**Your instructions**
Drop every picture, then print the rest of the listing exactly as given.

**Data**
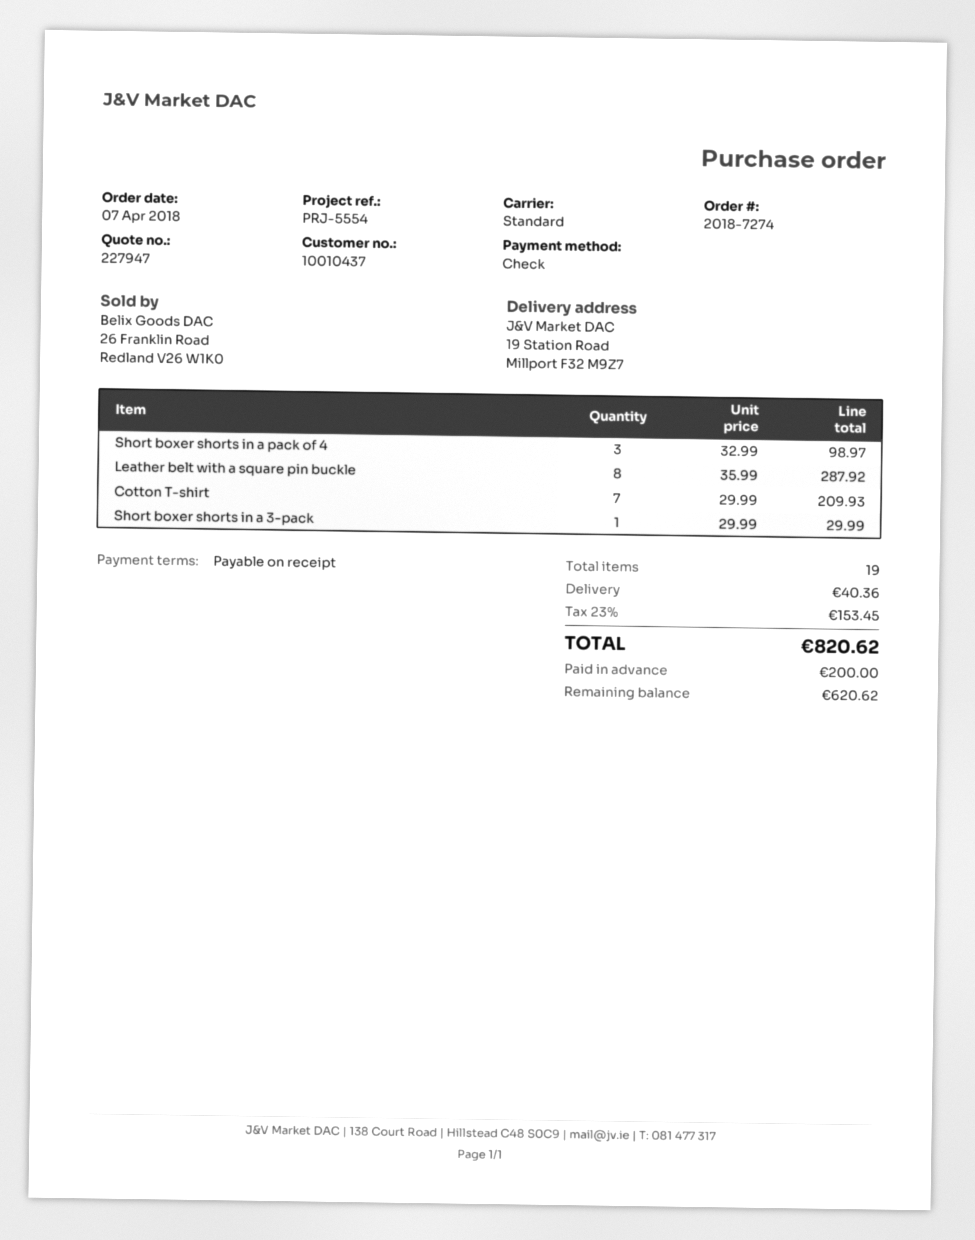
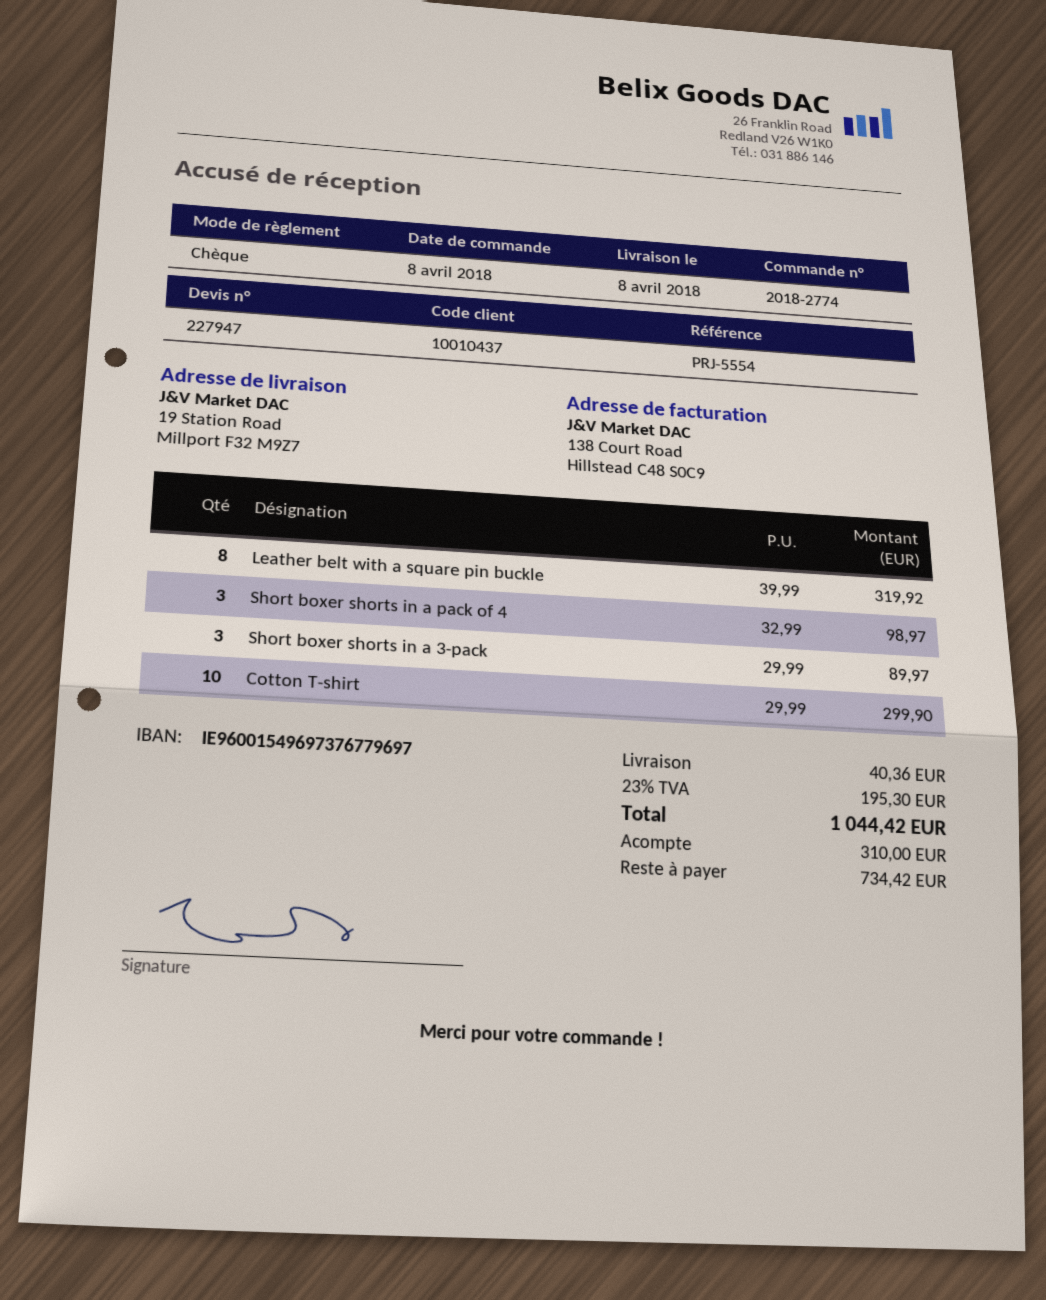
order number: 2018-7274 -> 2018-2774
order date: 2018-04-07 -> 2018-04-08
Leather belt with a square pin buckle: 8 x 35.99 = 287.92 -> 8 x 39.99 = 319.92
Cotton T-shirt: 7 x 29.99 = 209.93 -> 10 x 29.99 = 299.90
Short boxer shorts in a 3-pack: 1 x 29.99 = 29.99 -> 3 x 29.99 = 89.97
tax: 23% = 153.45 -> 23% = 195.30
total: 820.62 -> 1044.42
deposit: 200.00 -> 310.00
balance: 620.62 -> 734.42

**Answer to this exercise**
order number: 2018-7274 -> 2018-2774
order date: 2018-04-07 -> 2018-04-08
Leather belt with a square pin buckle: 8 x 35.99 = 287.92 -> 8 x 39.99 = 319.92
Cotton T-shirt: 7 x 29.99 = 209.93 -> 10 x 29.99 = 299.90
Short boxer shorts in a 3-pack: 1 x 29.99 = 29.99 -> 3 x 29.99 = 89.97
tax: 23% = 153.45 -> 23% = 195.30
total: 820.62 -> 1044.42
deposit: 200.00 -> 310.00
balance: 620.62 -> 734.42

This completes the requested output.